Within the next hour, the Hospital received 45 children and one adult with varying degrees of injuries. The Nyack Hospital team triaged the patients moving them to beds, the radiology department, and operating rooms.
Hospital staff also tended to frantic family members providing updates and support as they waited for news about their loved ones. By 8:45 am, there were almost 100 distraught parents, grandparents, brothers, and sisters in the hospital lobby. Then Hospital Administrator Russell Drum moved them all to a large meeting room where the Hospital provided food and beverages around the clock. Nyack priests, rabbis, and ministers arrived to offer support and comfort, and sadly to administer last rites and conditional last rites as well. The switchboard at the Hospital quickly became overwhelmed with inquiries from New York City media outlets, and calls from family and community members, desperate to find out the status of their relative.

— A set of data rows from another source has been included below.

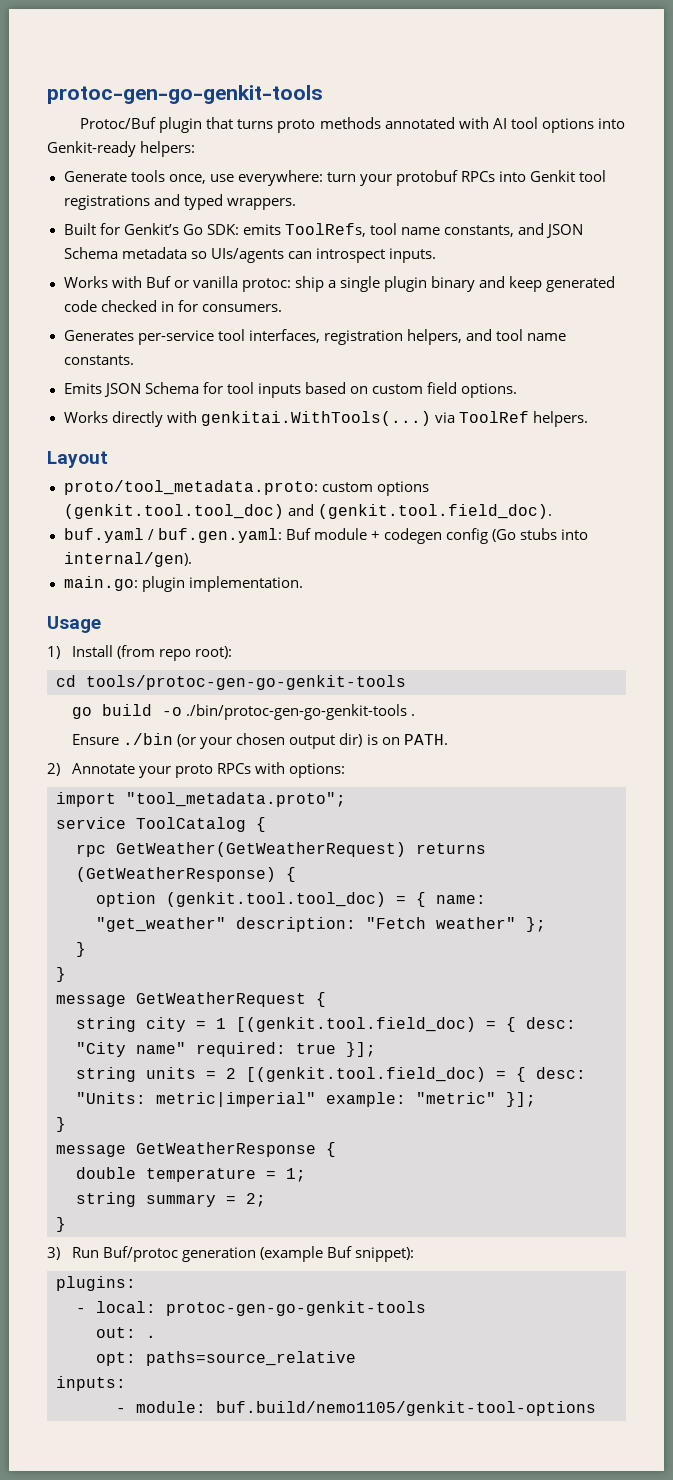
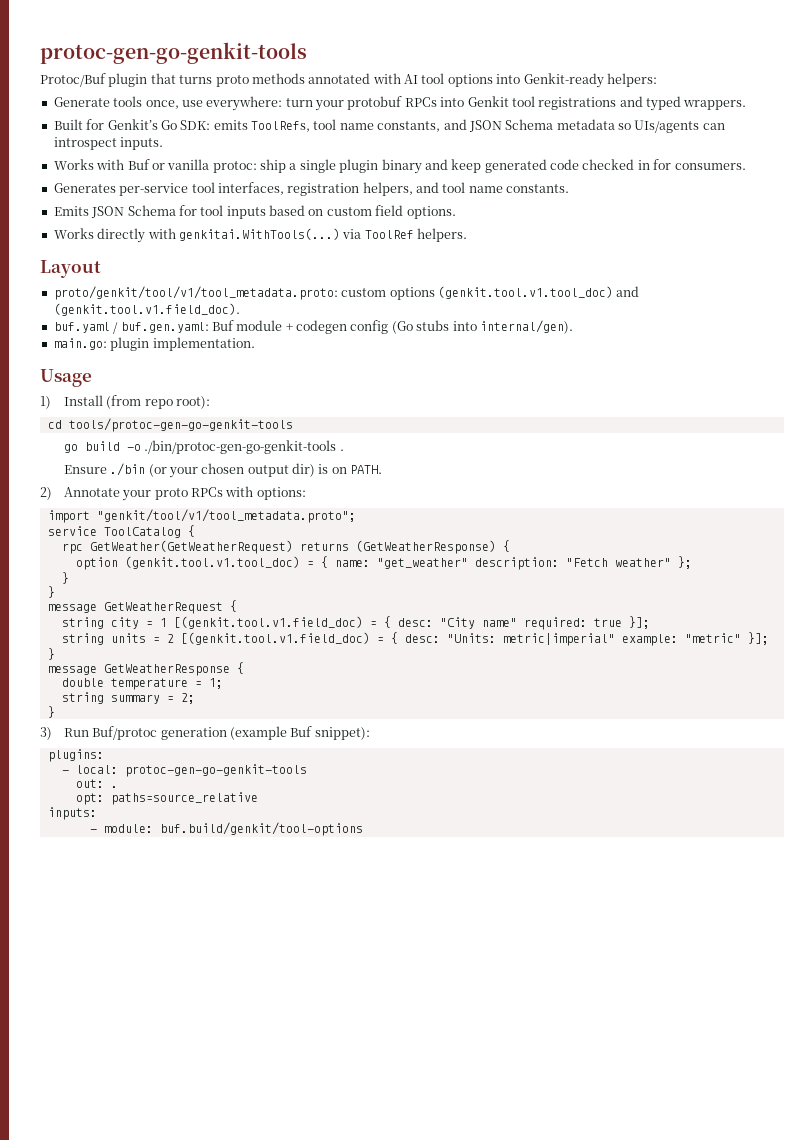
- proto/tool_metadata.proto: custom options (genkit.tool.tool_doc) and (genkit.tool.field_doc).
+ proto/genkit/tool/v1/tool_metadata.proto: custom options (genkit.tool.v1.tool_doc) and (genkit.tool.v1.field_doc).
- import "tool_metadata.proto";
+ import "genkit/tool/v1/tool_metadata.proto";
- option (genkit.tool.tool_doc) = { name: "get_weather" description: "Fetch weather" };
+ option (genkit.tool.v1.tool_doc) = { name: "get_weather" description: "Fetch weather" };
- string city = 1 [(genkit.tool.field_doc) = { desc: "City name" required: true }];
+ string city = 1 [(genkit.tool.v1.field_doc) = { desc: "City name" required: true }];
- string units = 2 [(genkit.tool.field_doc) = { desc: "Units: metric|imperial" example: "metric" }];
+ string units = 2 [(genkit.tool.v1.field_doc) = { desc: "Units: metric|imperial" example: "metric" }];
- - module: buf.build/nemo1105/genkit-tool-options
+ - module: buf.build/genkit/tool-options

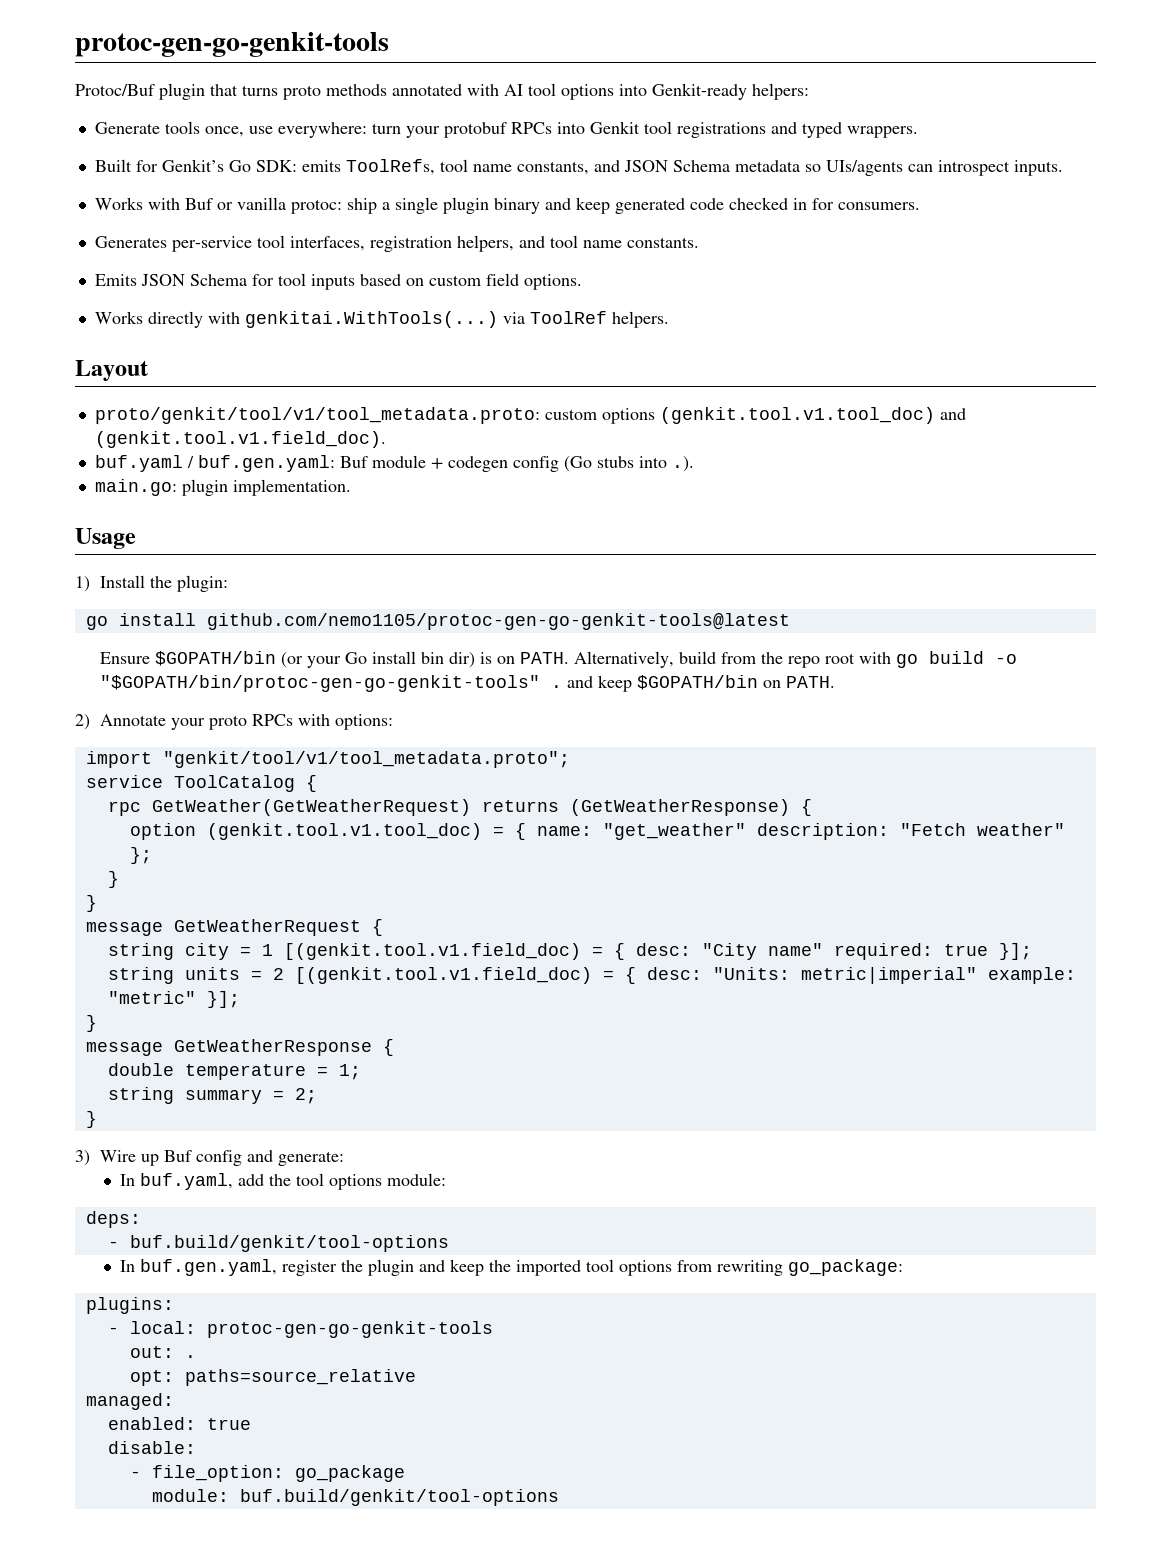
- buf.yaml / buf.gen.yaml: Buf module + codegen config (Go stubs into internal/gen).
+ buf.yaml / buf.gen.yaml: Buf module + codegen config (Go stubs into .).
- 1) Install (from repo root):
- cd tools/protoc-gen-go-genkit-tools
- go build -o ./bin/protoc-gen-go-genkit-tools .
- Ensure ./bin (or your chosen output dir) is on PATH.
+ 1) Install the plugin:
+ go install github.com/nemo1105/protoc-gen-go-genkit-tools@latest
+ Ensure $GOPATH/bin (or your Go install bin dir) is on PATH. Alternatively, build from the repo root with go build -o "$GOPATH/bin/protoc-gen-go-genkit-tools" . and keep $GOPATH/bin on PATH.
- 3) Run Buf/protoc generation (example Buf snippet):
+ 3) Wire up Buf config and generate:
+ In buf.yaml, add the tool options module:
+ deps:
+ - buf.build/genkit/tool-options
+ In buf.gen.yaml, register the plugin and keep the imported tool options from rewriting go_package:
- inputs:
- - module: buf.build/genkit/tool-options
+ managed:
+ enabled: true
+ disable:
+ - file_option: go_package
+ module: buf.build/genkit/tool-options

By noon that day, 17 major surgeries had been performed, at least 25 blood transfusions completed, and approximately 300 x-rays taken. Physicians from all disciplines assisted surgeons with suturing and sponging during the operations. If ever there was a day the Hippocratic Oath was in action it was that day.
Sadly, five children did not survive.
The article goes on to say, “The death toll would have been much higher – the recovery total much less – without the skill, dedication and concern portrayed by the Nyack Hospital family.”
Over the ensuing days, the desire to help, to be a part of the healing process, ran through all segments of the community. Community fund raising activities generated enough money to cover medical bills and support the families and children impacted and to help ease the healing process.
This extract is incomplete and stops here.